> **What to do**:
Every line below that has the string "solid" needs to be copied.

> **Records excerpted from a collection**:
━━━━━━━━━━━━━━━━━━━━━━━━━━━━━━

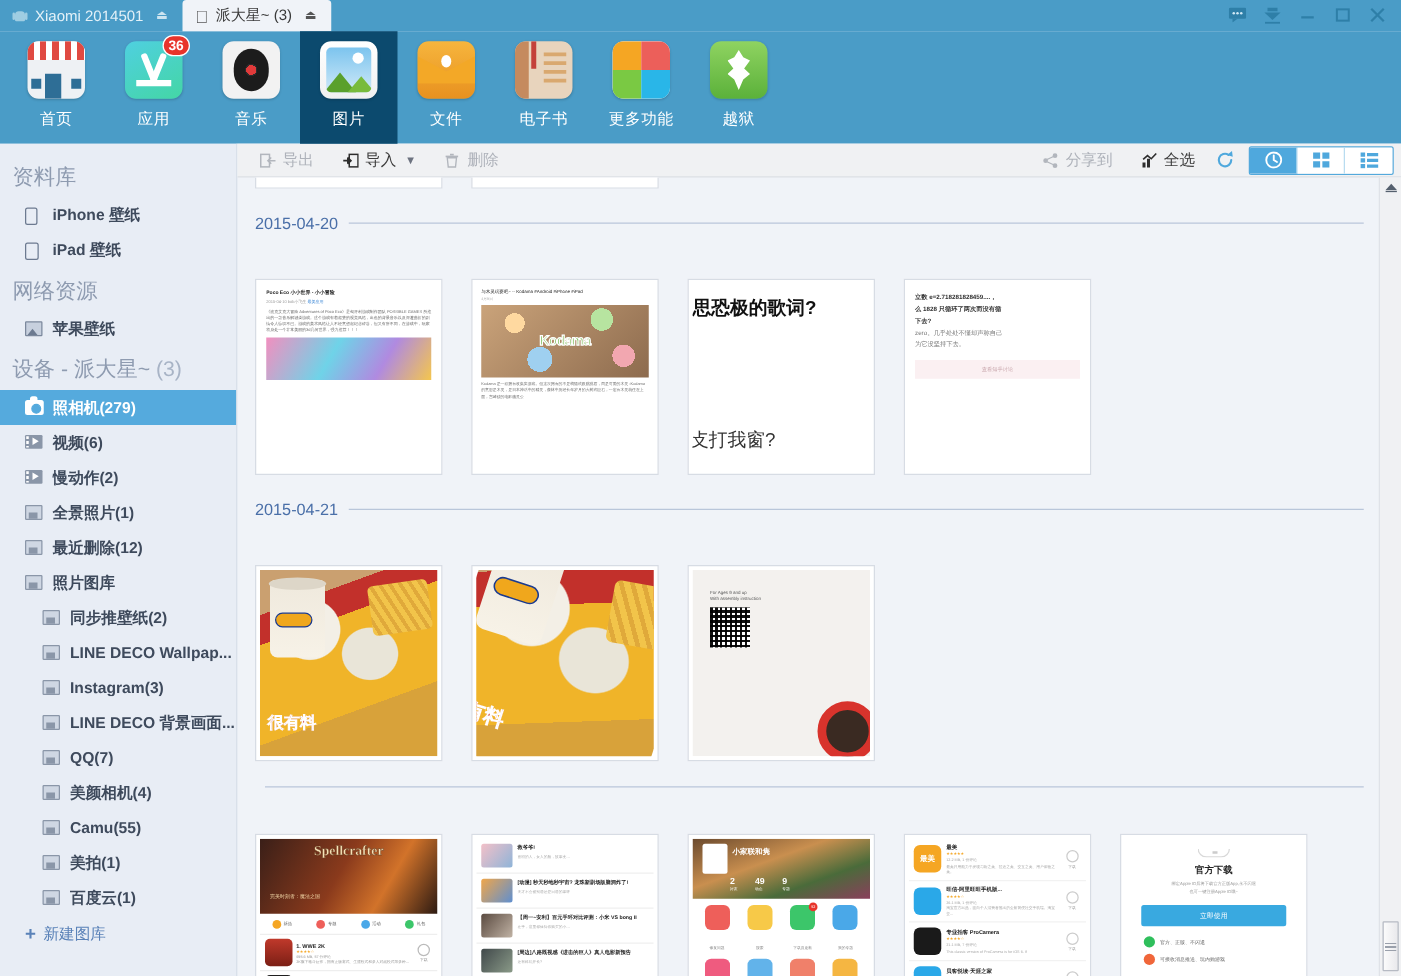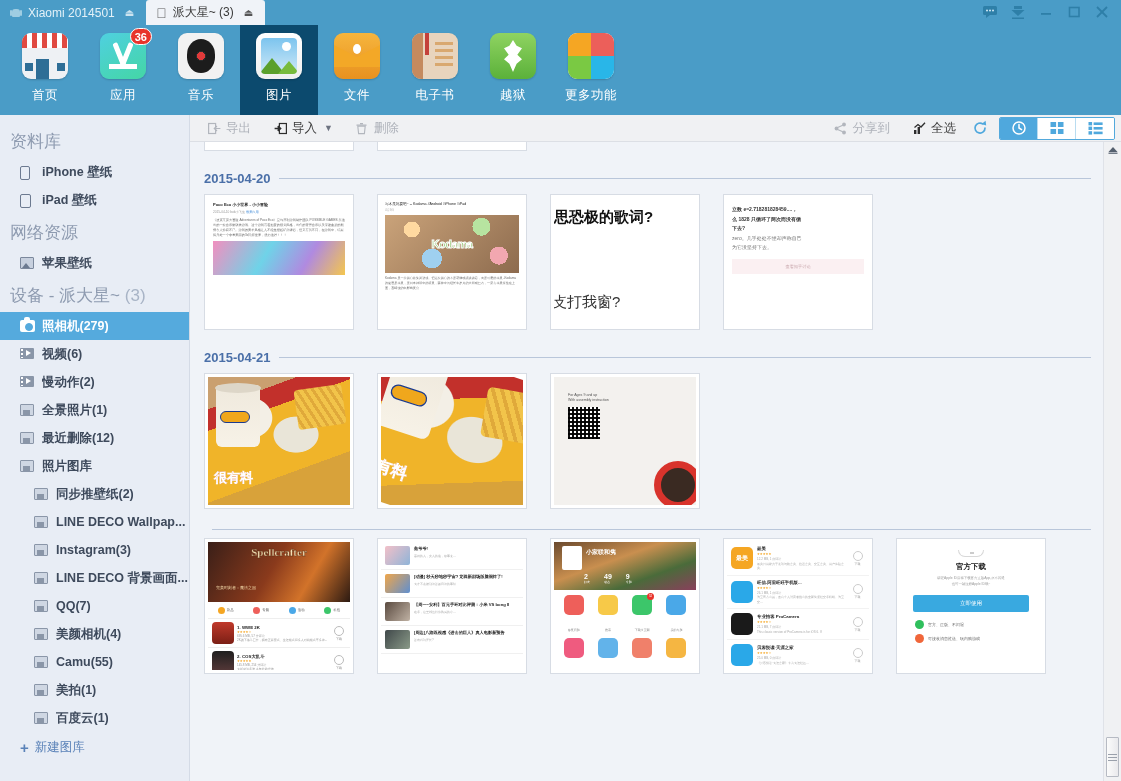--- a/index.html
+++ b/index.html
@@ -480,15 +480,6 @@
 
     <div class="nav-item">
       <div class="ico-wrap">
-          <div class="nav-ico ic-jail">
-        <i class="pine"></i>
-          </div>
-        </div>
-      <div class="nav-label">越狱</div>
-    </div>
-
-    <div class="nav-item">
-      <div class="ico-wrap">
           <div class="nav-ico ic-more">
         <i></i>
             <i></i>
@@ -497,6 +488,15 @@
           </div>
         </div>
       <div class="nav-label">更多功能</div>
+    </div>
+
+    <div class="nav-item">
+      <div class="ico-wrap">
+          <div class="nav-ico ic-jail">
+        <i class="pine"></i>
+          </div>
+        </div>
+      <div class="nav-label">越狱</div>
     </div>
   </div>
 

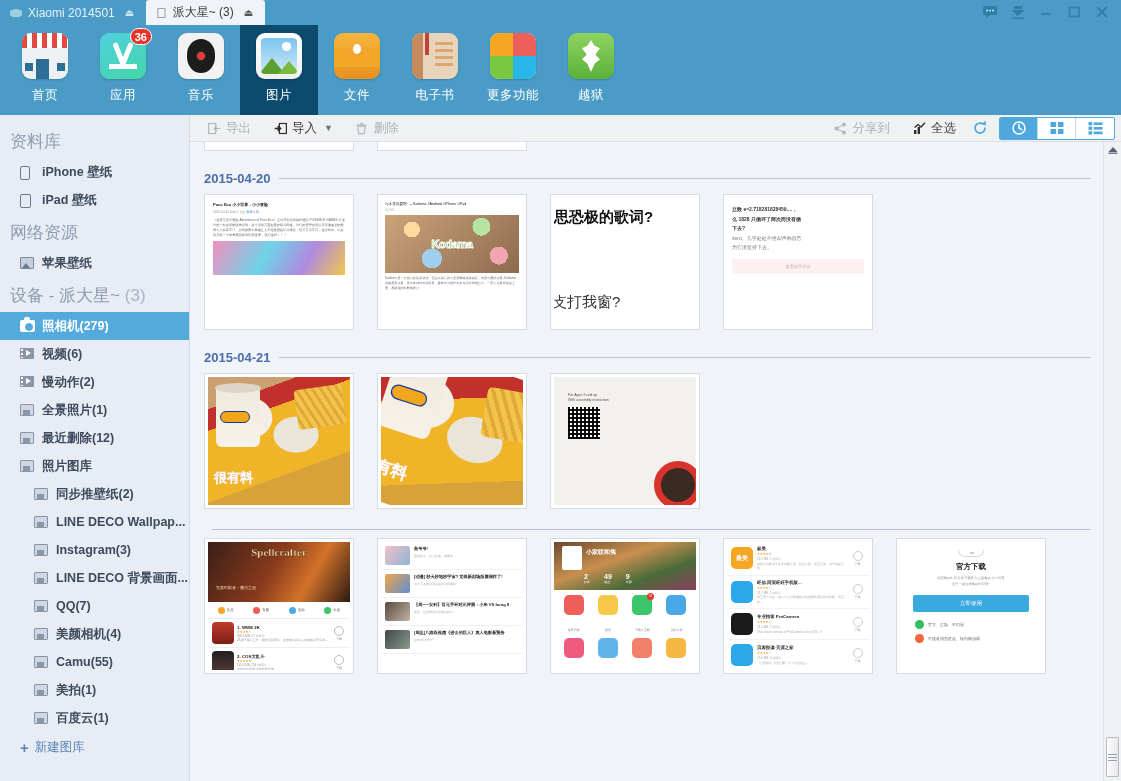--- a/index.html
+++ b/index.html
@@ -200,7 +200,7 @@
   .content {
     flex: 1; overflow: hidden; padding: 0 12px 0 14px; position: relative;
   }
-  .date-sep { display: flex; align-items: center; gap: 8px; padding: 20px 0 8px 0; font-weight: bold; }
+  .date-sep { display: flex; align-items: center; gap: 8px; padding: 20px 0 8px 0; }
   .date-sep .dt { font-size: 13px; color: #4a6fa8; white-space: nowrap; }
   .date-sep .ln { flex: 1; height: 1px; background: #b9c6da; }
   .row { display: flex; gap: 23px; }

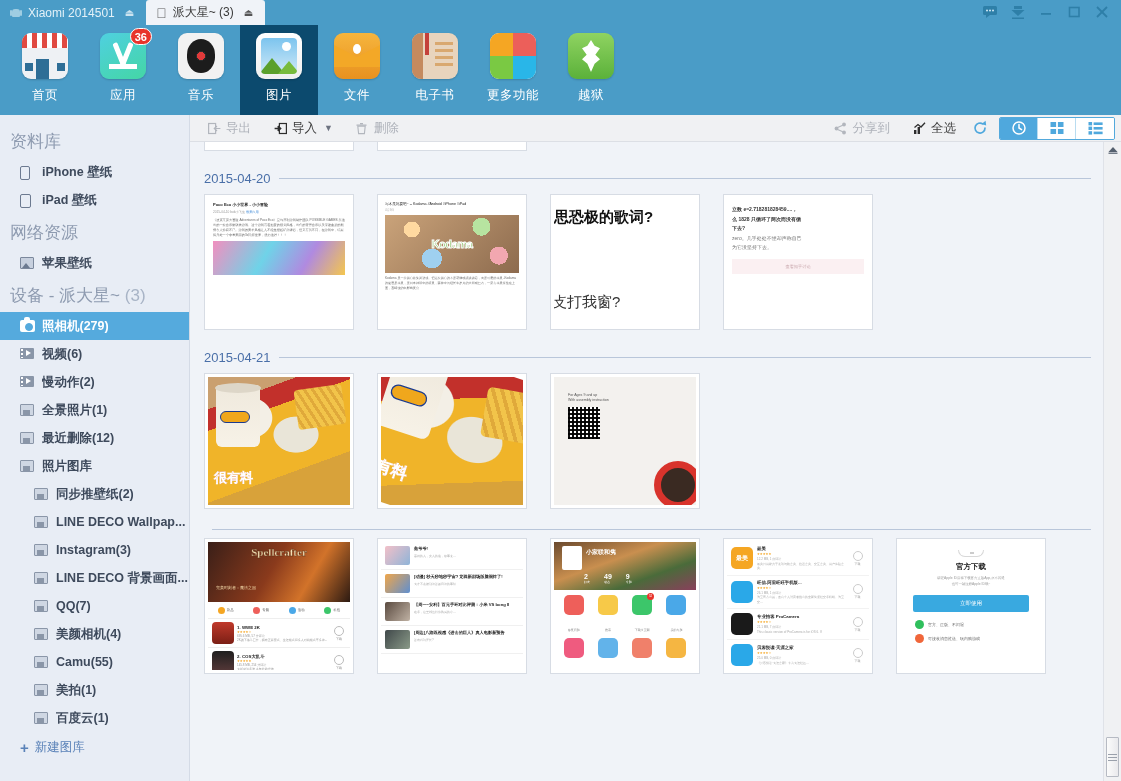--- a/index.html
+++ b/index.html
@@ -205,9 +205,9 @@
   .date-sep .ln { flex: 1; height: 1px; background: #b9c6da; }
   .row { display: flex; gap: 23px; }
   .thumb {
-    width: 150px; height: 136px; background: #fff; border: 1px solid #d7dce4;
+    width: 150px; height: 157px; background: #fff; border: 1px solid #d7dce4;
     display: flex; align-items: center; justify-content: center; overflow: hidden;
-    padding: 3px; cursor: default; flex: none;
+    padding: 3px; cursor: default; flex: none; margin-top: 29px;
   }
   .thumb .inner { width: 100%; height: 100%; overflow: hidden; position: relative; background:#fff; }
   .cut-row { display: flex; gap: 23px; height: 9px; overflow: hidden; align-items: flex-end; }

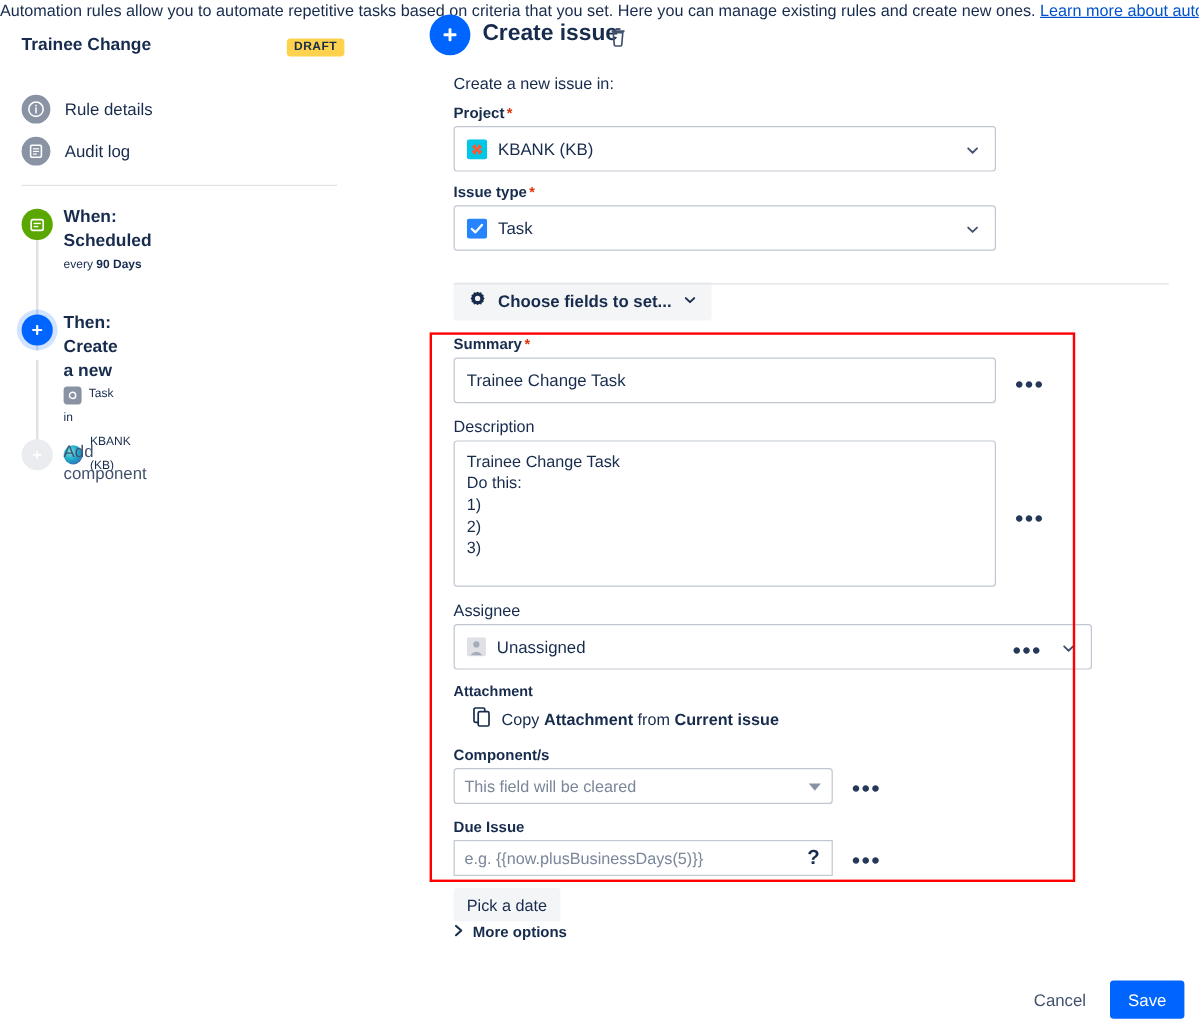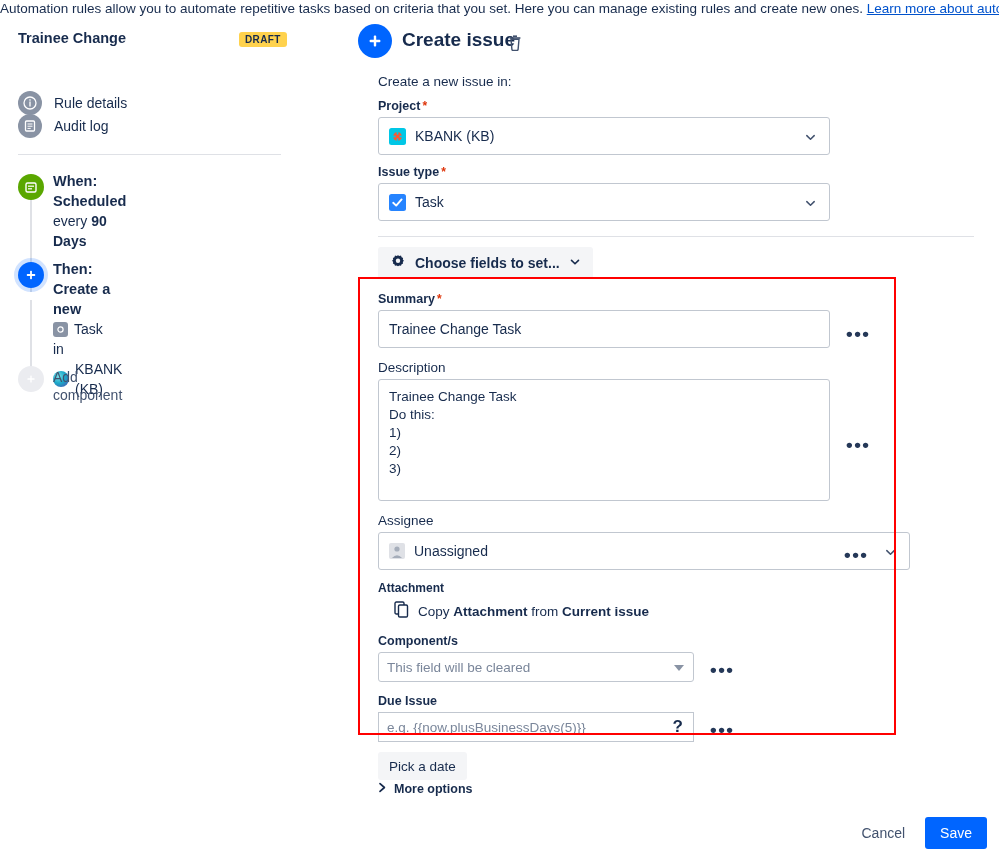--- a/index.html
+++ b/index.html
@@ -87,7 +87,7 @@
   }
 
   
-  .main { position: absolute; left: 358px; top: 24px; width: 640px; }
+  .main { position: absolute; left: 358px; top: 12px; width: 640px; }
 
   .comp-head { position: relative; height: 42px; }
   .plus-circle {

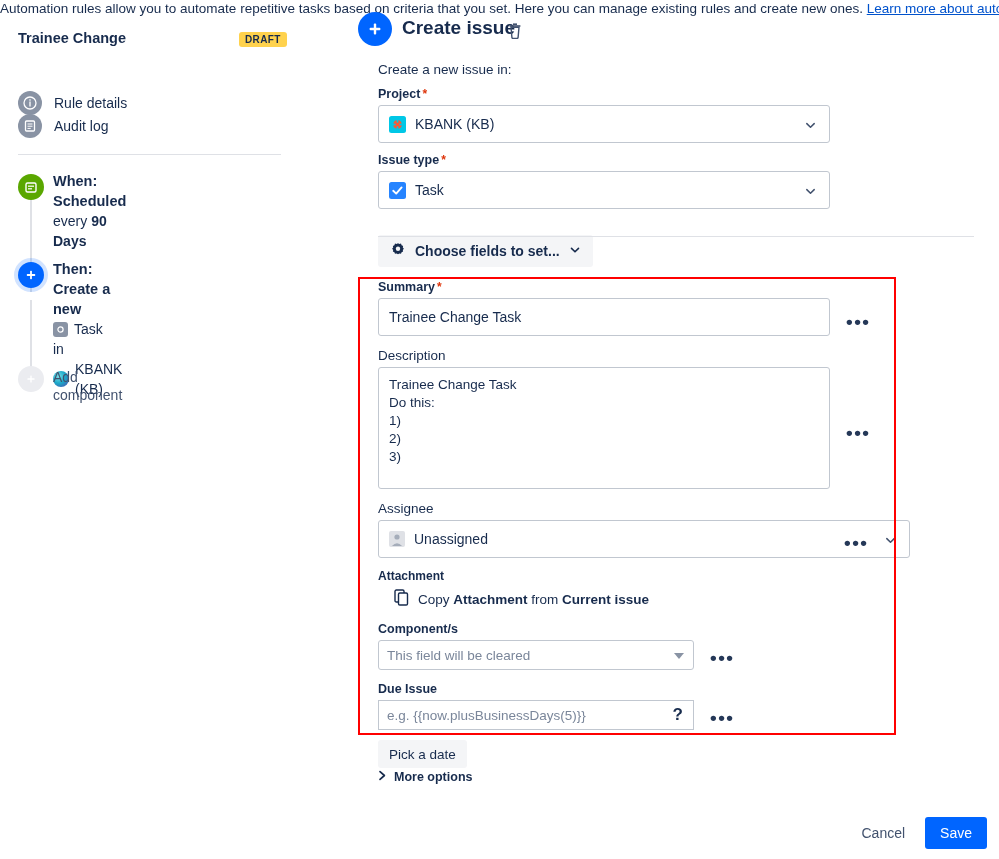--- a/index.html
+++ b/index.html
@@ -217,7 +217,7 @@
       <div class="draft-badge">DRAFT</div>
     </div>
 
-    <div class="nav-item" style="top:62px">
+    <div class="nav-item" style="top:50px">
       <span class="circ-icon">
         <svg width="14" height="14" viewBox="0 0 14 14">
           <circle cx="7" cy="7" r="6" fill="none" stroke="#fff" stroke-width="1.3"></circle>

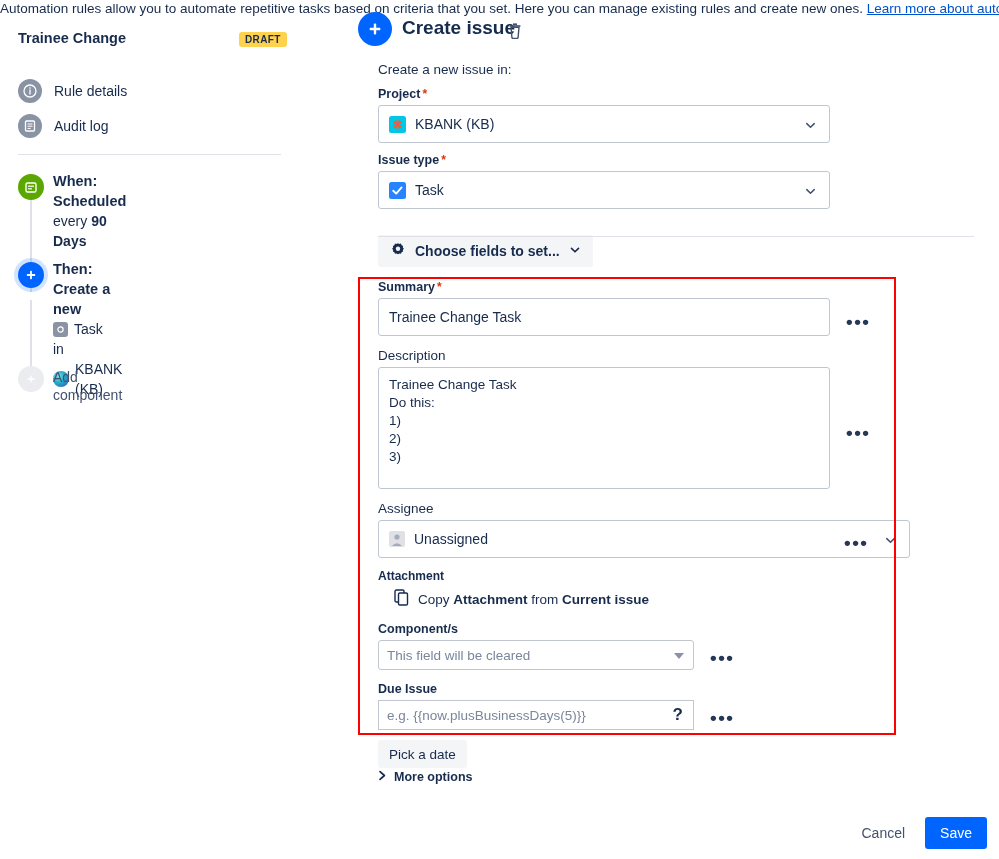--- a/index.html
+++ b/index.html
@@ -68,7 +68,7 @@
   .node-badge.grey  { background: #EBECF0; }
   .node-body { position: absolute; left: 35px; top: -3px; }
   .node-title { font-size: 14.5px; font-weight: bold; color: #172B4D; line-height: 20px; }
-  .node-sub { font-size: 14px; color: #172B4D; line-height: 20px; }
+  .node-sub { font-size: 10px; color: #172B4D; line-height: 20px; }
   .node-sub b { font-weight: bold; }
   .node-line { display: flex; align-items: center; gap: 6px; line-height: 20px; }
   .add-label { font-size: 14px; color: #42526E; }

━━━━━━━━━━━━━━━━━━━━━━━━━━━━━━

> **Response to the exercise**:
-    width: 150px; height: 136px; background: #fff; border: 1px solid #d7dce4;
+    width: 150px; height: 157px; background: #fff; border: 1px solid #d7dce4;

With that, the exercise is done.